Delaware passed legislation in 2021 to gradually raise primary care spending by 1.5% annually until it reaches 11.5% by 2025, with mandatory minimums beginning in 2026.
Colorado implemented rules in 2022 and 2023 requiring commercial insurers to raise primary care spending by 1% each year, pushing the total primary care spending share from 12% in 2020 to 15.1% in 2022. Variation across payers was wide: 5% for commercial insurers, nearly 20% for Medicaid and Medicare Advantage.
California established an Office of Health Care Affordability in 2022 to set standards for primary care and behavioral health investments.

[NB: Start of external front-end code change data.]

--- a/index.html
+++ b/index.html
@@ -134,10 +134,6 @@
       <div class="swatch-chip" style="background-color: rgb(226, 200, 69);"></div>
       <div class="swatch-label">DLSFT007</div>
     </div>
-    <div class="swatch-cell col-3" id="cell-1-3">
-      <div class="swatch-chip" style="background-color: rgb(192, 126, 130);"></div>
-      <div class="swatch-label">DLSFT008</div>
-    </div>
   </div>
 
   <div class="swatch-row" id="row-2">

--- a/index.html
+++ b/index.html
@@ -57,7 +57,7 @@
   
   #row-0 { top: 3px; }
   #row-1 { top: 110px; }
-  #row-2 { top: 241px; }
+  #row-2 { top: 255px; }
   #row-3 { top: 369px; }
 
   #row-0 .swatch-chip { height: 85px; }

In 2024, the state required primary care reimbursement rates to exceed 87.5% of the lowest Medicare rate and proposed a target of 15% of total health spending for primary care by 2034.

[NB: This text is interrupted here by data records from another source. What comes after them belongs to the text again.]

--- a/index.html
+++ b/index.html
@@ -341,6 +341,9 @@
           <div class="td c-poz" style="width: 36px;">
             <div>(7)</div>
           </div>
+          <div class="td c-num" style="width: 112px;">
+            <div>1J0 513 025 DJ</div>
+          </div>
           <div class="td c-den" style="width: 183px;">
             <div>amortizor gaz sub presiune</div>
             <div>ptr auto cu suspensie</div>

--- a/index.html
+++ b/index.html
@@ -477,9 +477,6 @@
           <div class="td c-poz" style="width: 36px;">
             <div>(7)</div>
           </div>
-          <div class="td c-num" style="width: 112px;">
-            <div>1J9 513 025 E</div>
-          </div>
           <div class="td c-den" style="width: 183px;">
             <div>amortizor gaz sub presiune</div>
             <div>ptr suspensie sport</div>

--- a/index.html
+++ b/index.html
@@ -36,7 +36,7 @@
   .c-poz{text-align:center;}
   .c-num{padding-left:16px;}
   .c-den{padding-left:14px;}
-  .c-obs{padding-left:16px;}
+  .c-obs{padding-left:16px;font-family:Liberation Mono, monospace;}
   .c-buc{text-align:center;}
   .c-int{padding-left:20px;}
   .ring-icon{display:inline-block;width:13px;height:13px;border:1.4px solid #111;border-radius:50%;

Most states are pairing higher primary care spending with alternative payment models (APMs) designed to move away from fee-for-service.
Rhode Island mandated that 50% of all insurance payments — across specialties — flow through APMs by 2021.
Delaware set a goal that at least 60% of residents be attributed to value-based care models by 2021.
Oregon and Colorado are also advancing APM adoption, with Colorado set to implement specific primary care APM parameters in 2025.
While primary care spending is rising, evidence that these policies alone reduce overall health costs is limited. Rhode Island’s experience suggests hospital price caps, not just higher primary care spending, were key to slowing total expenditures. Oregon and Delaware adopted broader spending growth targets, while Colorado avoided caps altogether.
California added a review process to monitor market consolidation, a major driver of price growth.
“States are important laboratories of health policy,” the authors wrote. “To date, evidence that increasing primary care spending alone, shifting to APMs for primary care or using spending targets without price caps could slow total spending remains lacking.”
The viewpoint concludes that states are making a concerted effort to strengthen primary care financing and delivery, though the path forward differs widely. Whether these investments translate into long-term savings and improve patient outcomes will depend on how states balance new spending with measures to control prices and manage consolidation.